Playing to your strengths: how to compete with the big brands
David vs Goliath. The Rebel Alliance vs the Empire. Rocky Balboa vs Apollo Creed. Linux vs Microsoft. Whether it’s in religion, cinema, or even business we always love the story of an underdog beating the odds.
When you’re a freelancer though, that’s not just a story — it’s your own business on the line, and to survive, it will have to compete and compete successfully, against all the big brands out there.
Obviously, you start from a disadvantaged point: those big companies have more brand recognition than you, can outspend you on ads and marketing, can undercut you to gain more market share, and — thanks to VCs– they can even afford to lose money for years on end before turning on their first profit (Amazon is a great example on this last point).
In this post, we’ll show you 5 ways to turn your supposed disadvantages (smaller scale, less budget, less well-known) into advantages and have them work in your favor.
So, without further ado… This is how to beat the competition as a small business.
1) Be more personal
The first fact you should take into consideration when building your competitive strategy is that people are social animals. They need to have a personal connection with those that they do business with. The problem (for big brands) is that this gets all the more difficult the larger your company grows.
For you, on the other hand, this can be a strategic advantage. Whereas a new customer account is just another one of thousands to a big company, for your smaller/personal business they have a name and a face — and they even get to talk to you, the “CEO” of your one-person business directly.
By cultivating this personal connection, understanding your clients’ needs, and occasionally enlightening and indulging them with your work, you can build ties that are far stronger and last longer than what they will ever have with some big name brand.
This not only ensures that you’ll get repeat business from them, but that they’ll also recommend you to their friends.
2) Be more flexible
There’s a scene in “Five Easy Pieces” (a 70’s movie hit), where Jack Nicholson tries to order something off the menu in some large restaurant chain, only to be frustrated by the waitress stone-walling him.
Big brands are like those personal chains — fixed and inflexible. They offer limited options, and they push their “one-size-fits-all” solutions to the largest number of customers possible.
Without a huge inventory or a rigid corporate policy, you can be the flexible alternative. Do your research on direct and even indirect competitors, find the gaps in the products and services they offer and cover those needs. Give your customers what they want, and make customizations to your offerings when they ask for them.

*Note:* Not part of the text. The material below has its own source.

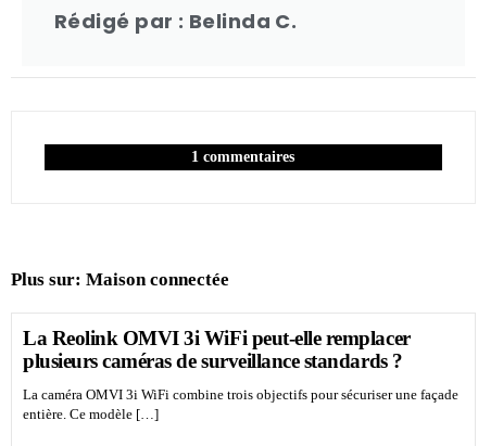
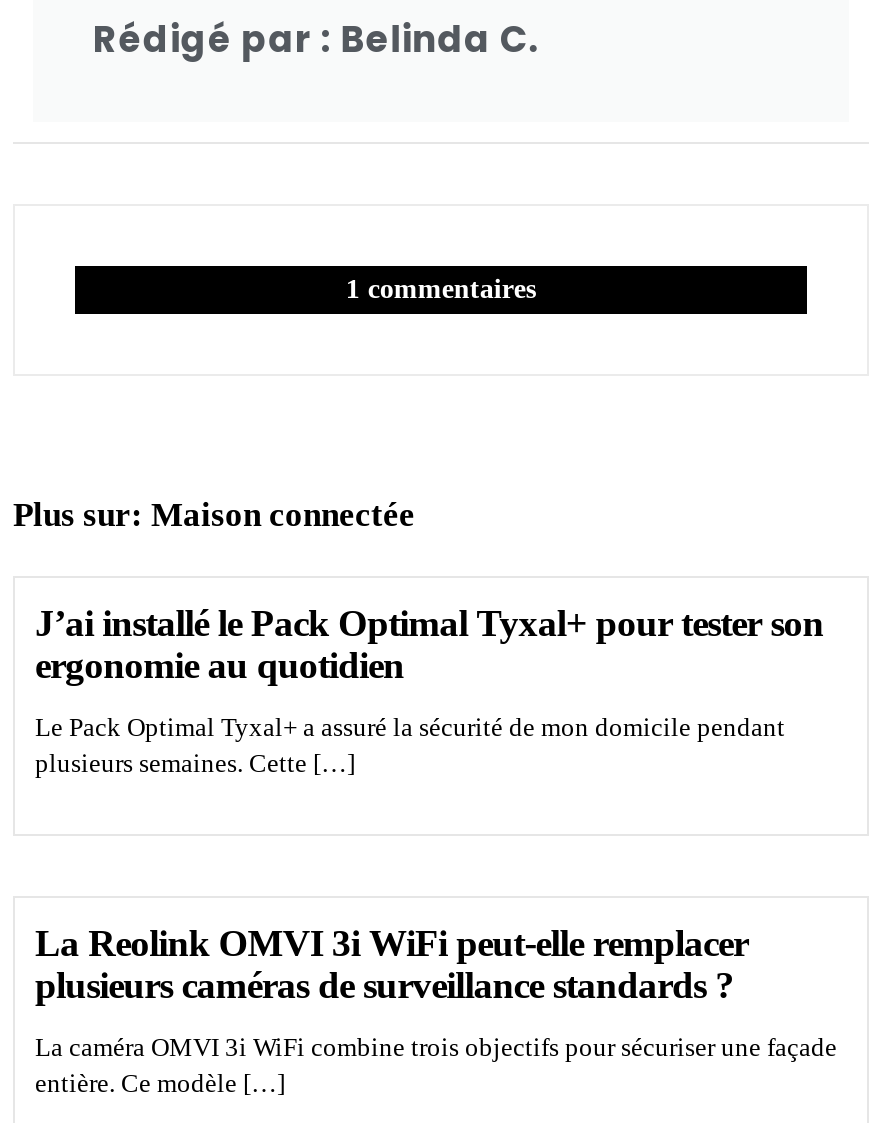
none -> [35,603,824,779] J’ai installé le Pack Optimal Tyxal+ pour tester son | ergonomie au quotidien | Le Pack Optimal Tyxal+ a assuré la sécurité de mon domicile pendant | plusieurs semaines. Cette […]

This way you are again giving them something that they won’t be able to get from a large company. And even if they prefer the larger brand for its cheaper and more generic stuff, they know they’ll have to come to you when they need something more unique and tailored to their needs.
3) Find your niche
A big brand necessarily needs to cater to the larger possible market. They do so to take advantage of what’s called “economies of scale”, since mass producing fewer product models gives them higher profit margins (they can order parts in bulk, fewer assembly lines are required, etc.).
This is not just true for manufacturing, but for all kinds of business. A big educational organization, for example, will usually only offer the most popular courses — since those are the ones that can fill a large lecture hall and justify the costs of famous professors and expensive lab equipment.
Being small, on the other hand, gives you the opportunity to cater to a particular niche. This is not because “economies of scale” don’t apply to you, but because what’s a tiny number of customers for a big brand can be a huge opportunity for you.
Besides, it’s easier to get customers interests in a very specific product or service niche, since you don’t have to compete with many other businesses for them.
Our advice, thus, is to specialize and try to find a lucrative niche in your area of business. Sharpen your competitive intelligence by discovering more details about the competitors for a particular niche. Build your strategy to compete, based on the most specific needs of that niche that remain semi-satisfied or not satisfied at all.
If you’re a piano teacher, for example, it might be worth it to offer rock or jazz lessons, when all schools in your town only offer classical piano training. Similarly, if you run a software business, you could train in some less popular but well-paying programming language or skill (COBOL, for example, which very few programmers know, is very popular in the commercial and financial sectors).
In this post, we examined some ways that being a small fish in a pond full of big fish can be used to your advantage. There are others too — and we might get back to the same subject in a later post.
Until then, dream big and play hard!